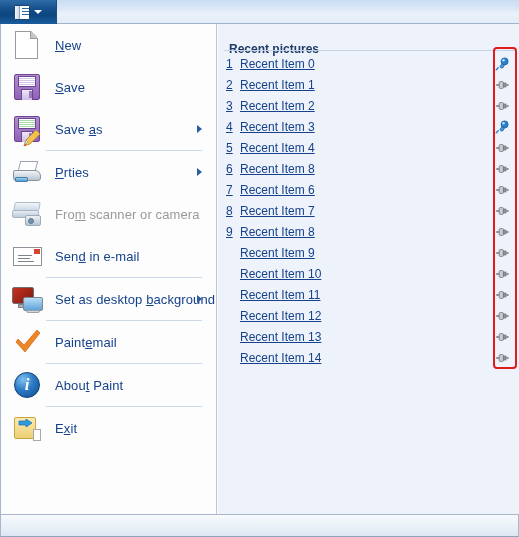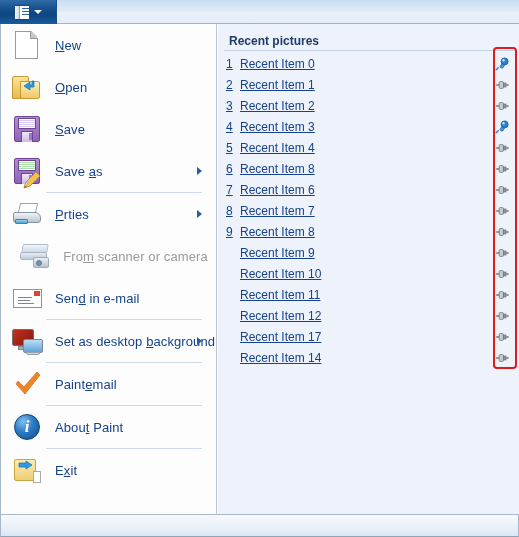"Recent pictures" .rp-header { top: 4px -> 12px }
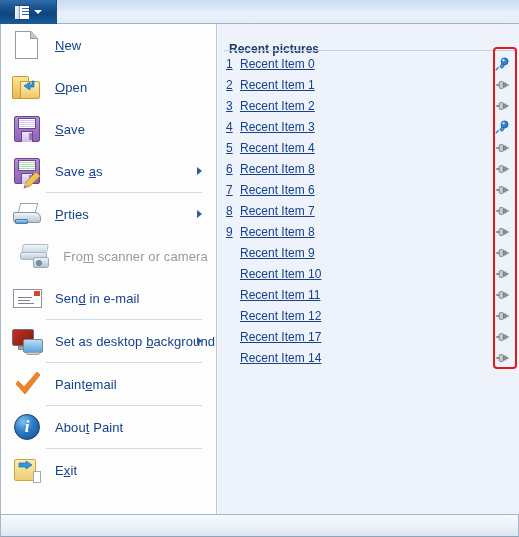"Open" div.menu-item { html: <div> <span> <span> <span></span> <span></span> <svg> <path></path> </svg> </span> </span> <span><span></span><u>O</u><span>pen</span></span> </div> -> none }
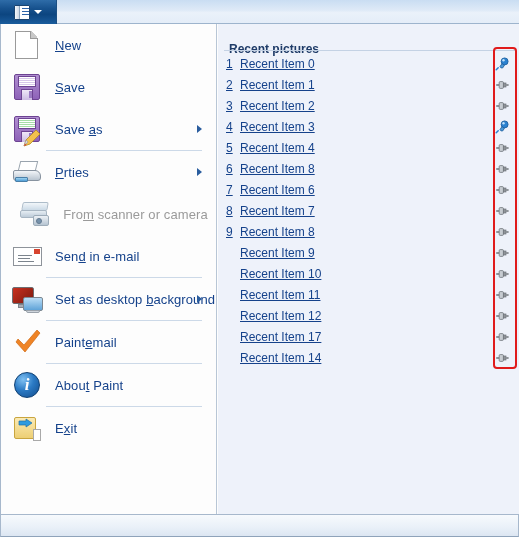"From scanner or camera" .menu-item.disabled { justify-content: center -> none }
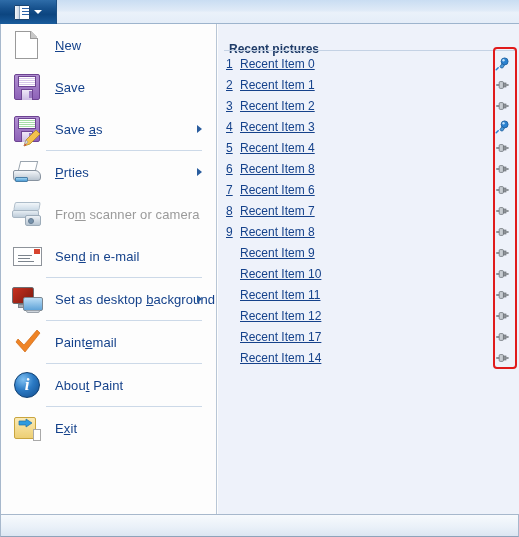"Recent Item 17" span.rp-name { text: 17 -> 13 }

━━━━

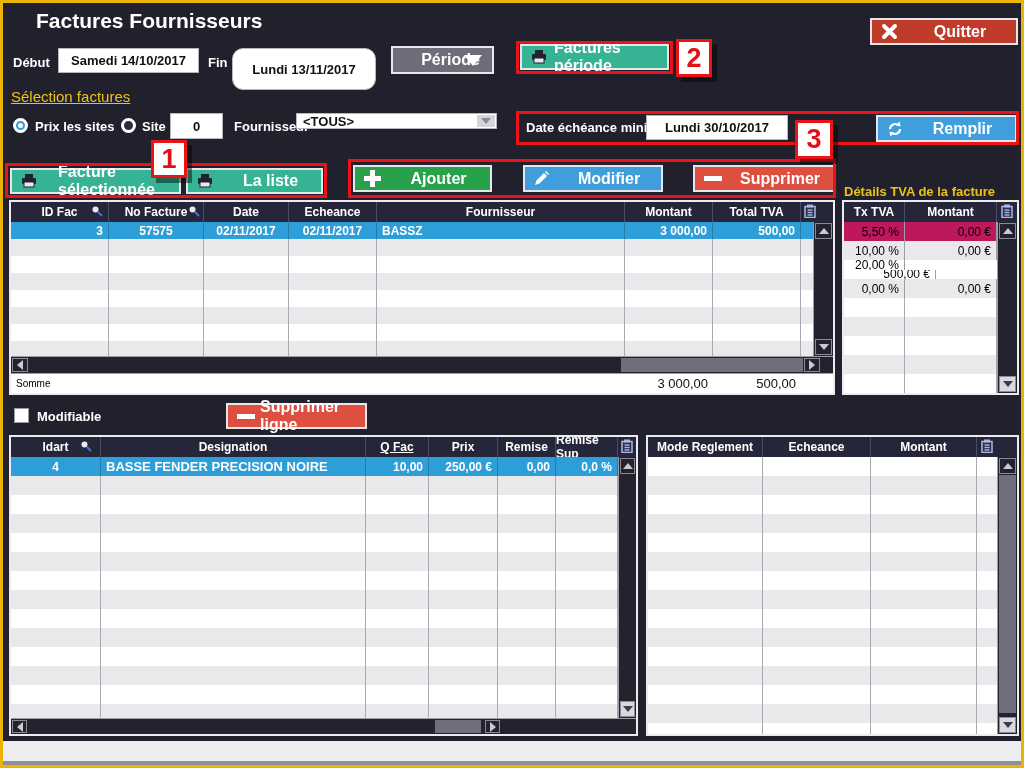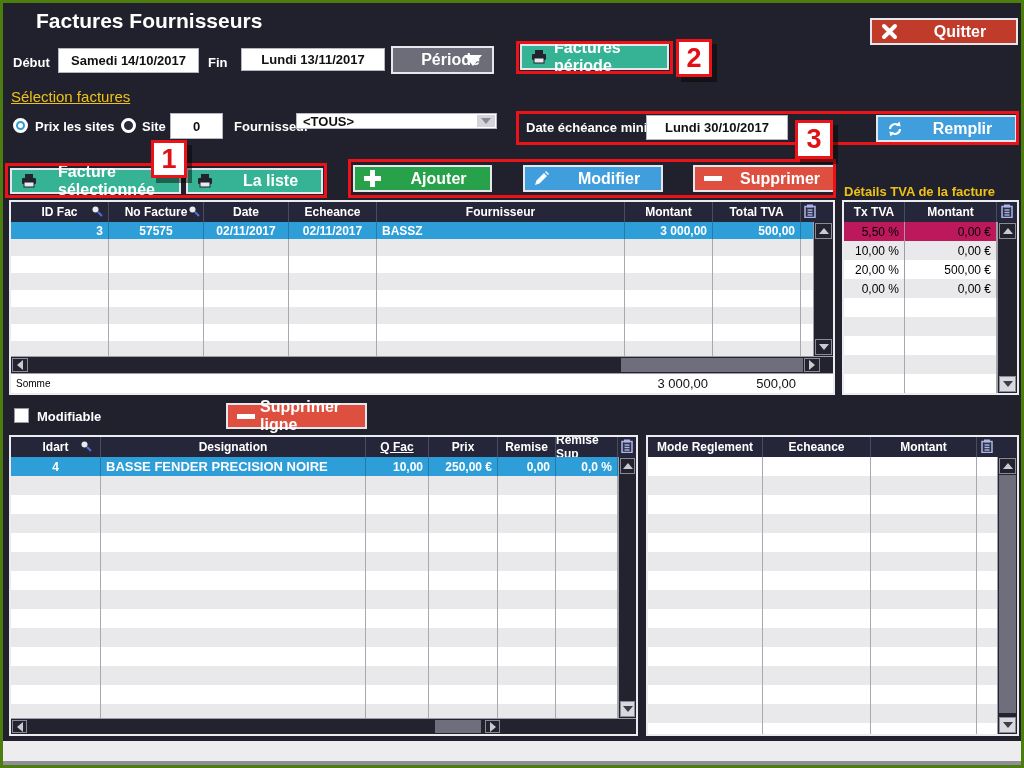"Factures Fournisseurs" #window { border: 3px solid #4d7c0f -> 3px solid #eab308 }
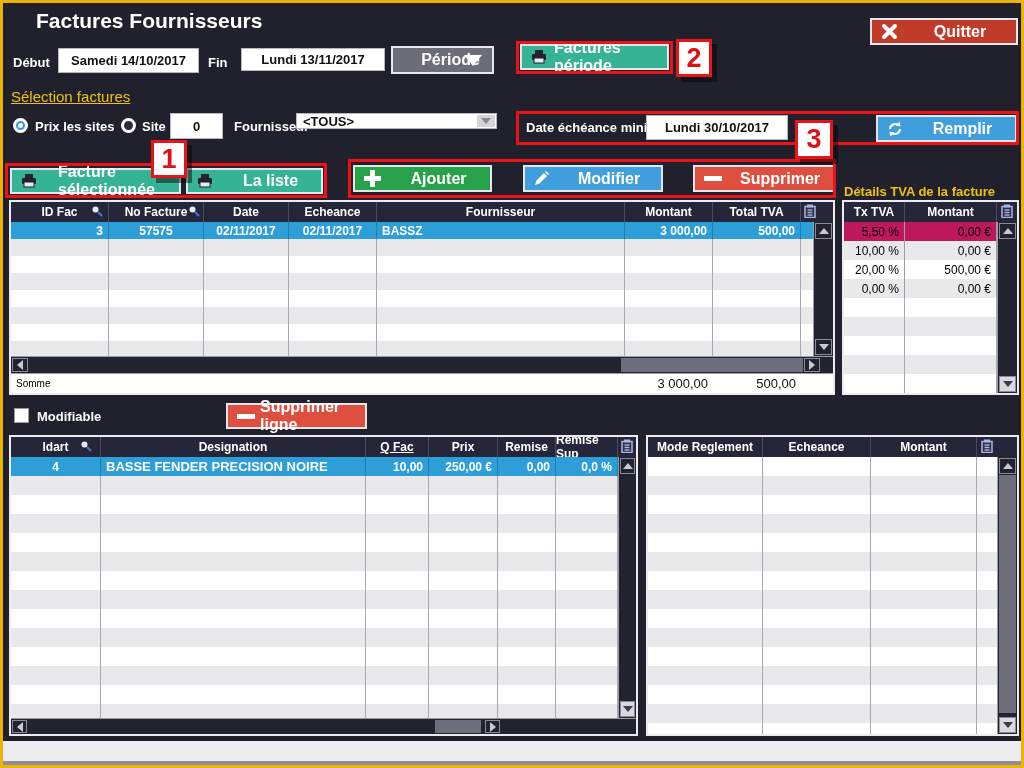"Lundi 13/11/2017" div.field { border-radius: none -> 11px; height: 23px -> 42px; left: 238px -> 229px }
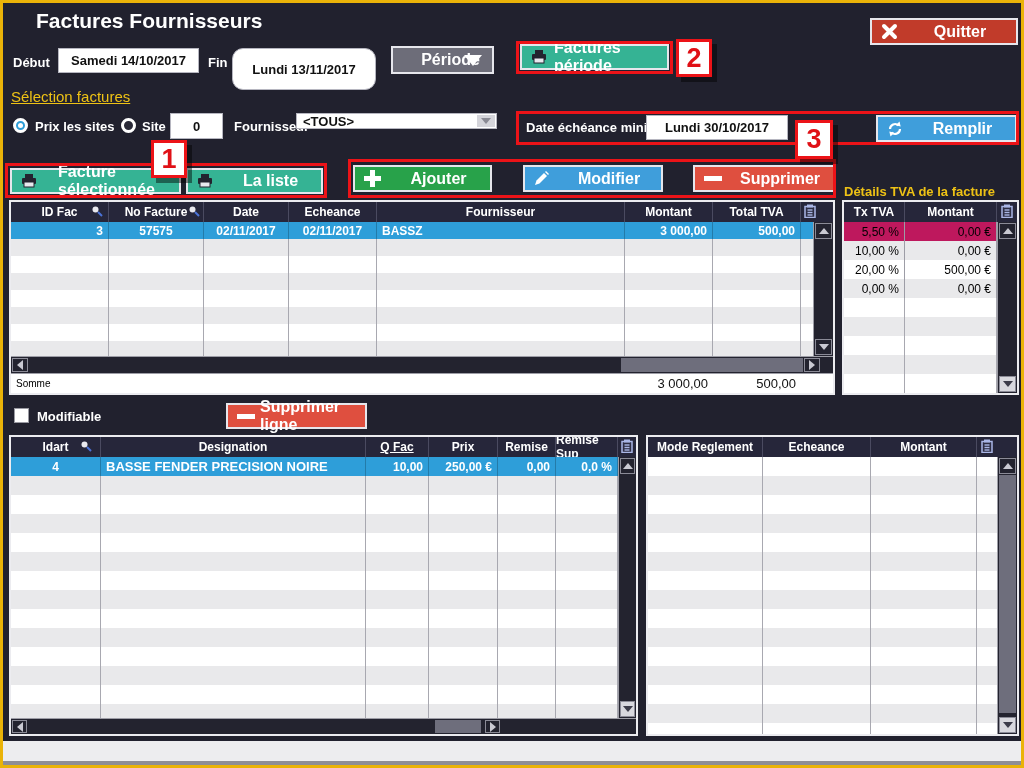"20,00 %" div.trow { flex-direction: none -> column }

━━━━

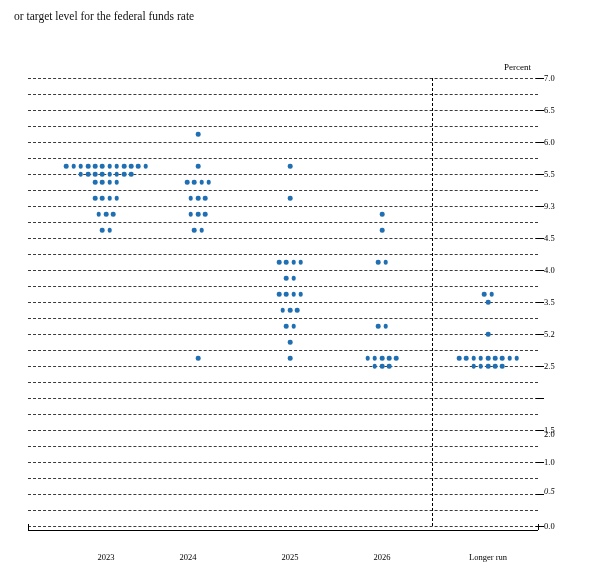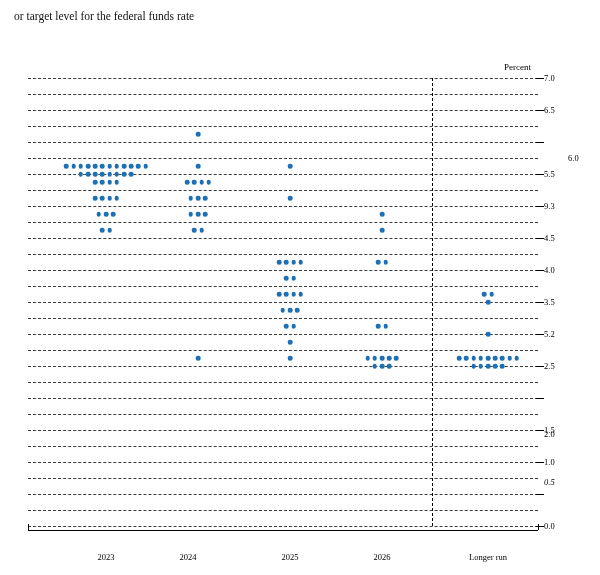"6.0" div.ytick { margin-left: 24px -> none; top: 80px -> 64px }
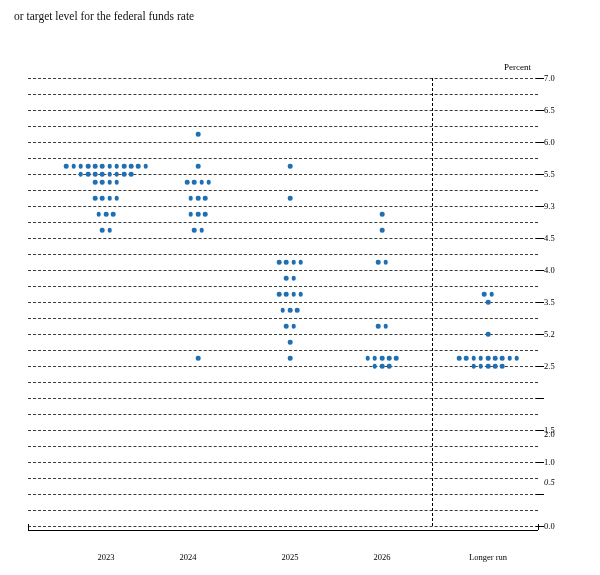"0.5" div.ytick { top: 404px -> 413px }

━━━━

## [What to produce]
Retype the lines above exactly as they appear, from the line containing "top: 4px ->" through the line containing "text: 17 ->", and leave out any pictures.

## [Answer box]
"Recent pictures" .rp-header { top: 4px -> 12px }
"Open" div.menu-item { html: <div> <span> <span> <span></span> <span></span> <svg> <path></path> </svg> </span> </span> <span><span></span><u>O</u><span>pen</span></span> </div> -> none }
"From scanner or camera" .menu-item.disabled { justify-content: center -> none }
"Recent Item 17" span.rp-name { text: 17 -> 13 }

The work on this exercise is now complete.